>>>
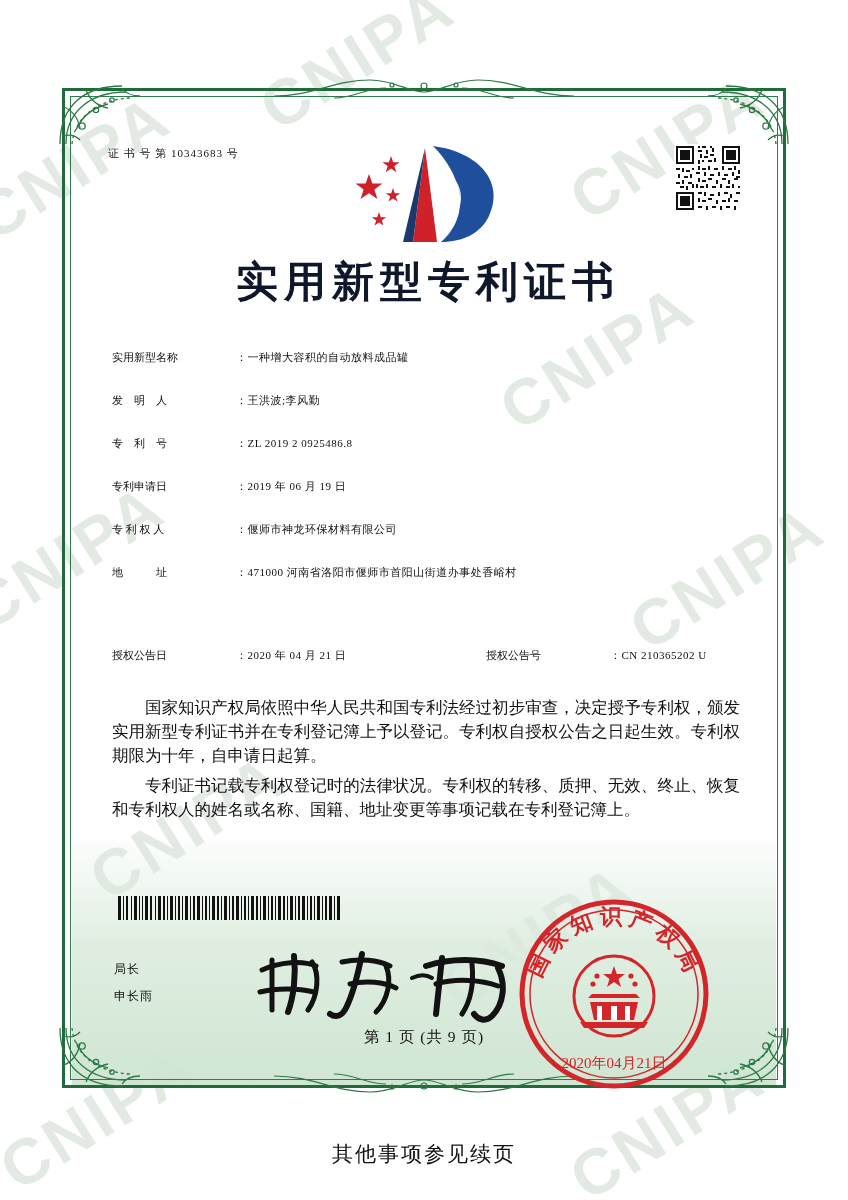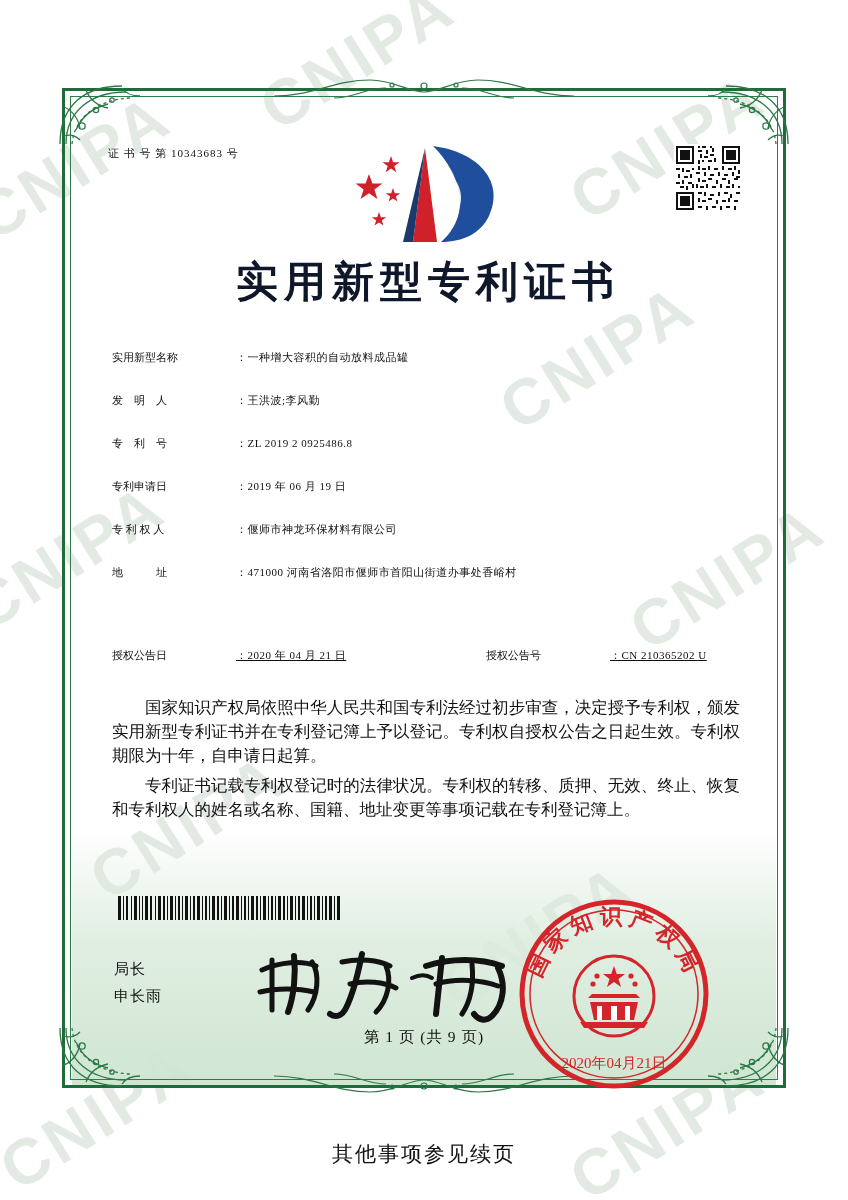--- a/index.html
+++ b/index.html
@@ -167,7 +167,7 @@
     flex: 1 1 auto;
     letter-spacing: 0.5px;
   }
-  .field.inline-two .val { flex: 0 0 auto; width: 250px; text-decoration: underline; }
+  .field.inline-two .val { flex: 0 0 auto; width: 250px; }
   .field .lbl2 {
     flex: 0 0 auto;
     width: 124px;

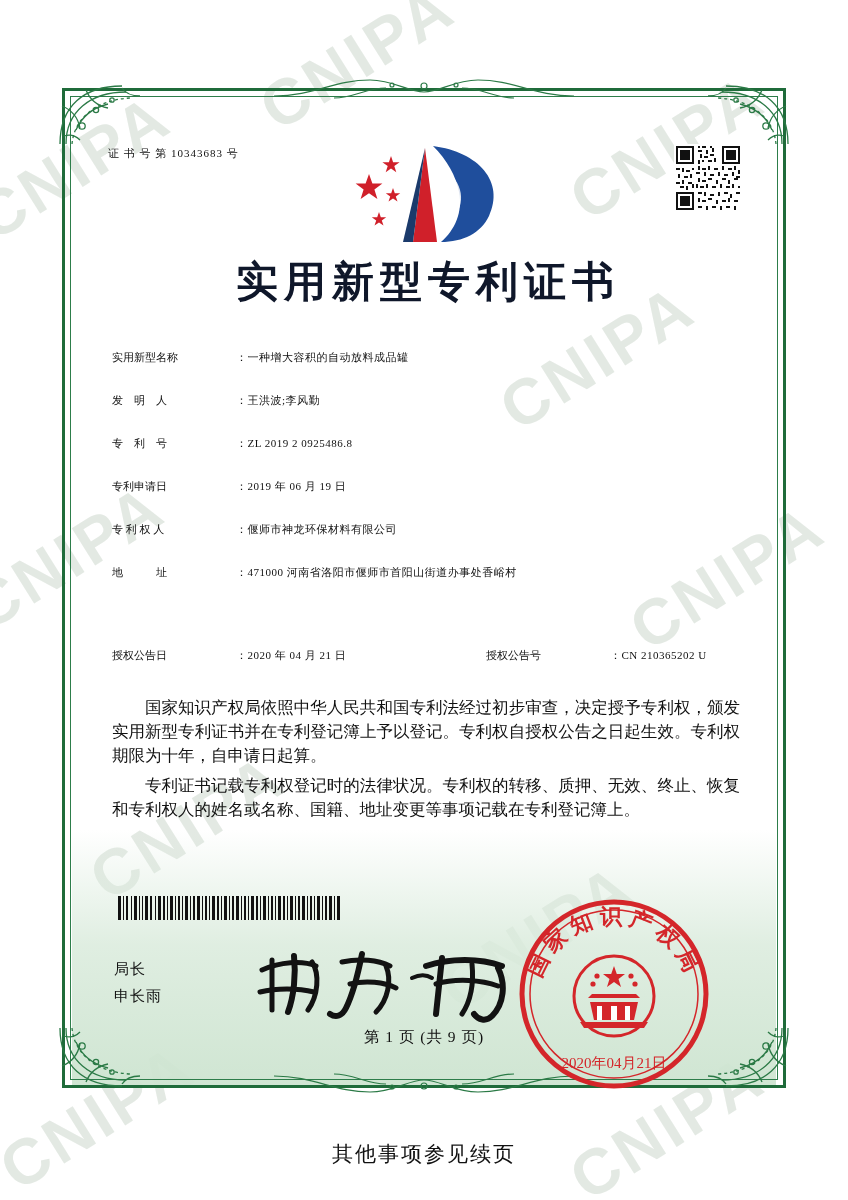--- a/index.html
+++ b/index.html
@@ -203,7 +203,7 @@
     position: absolute;
     left: 44px;
     top: 860px;
-    font-size: 15px;
+    font-size: 12px;
     line-height: 27px;
     color: #111;
     letter-spacing: 1px;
<<<
THE PROBLEM. Go through the lines above and tally those with the string "spacing". The total is all that is needed.

RESPONSE TO THE EXERCISE. 2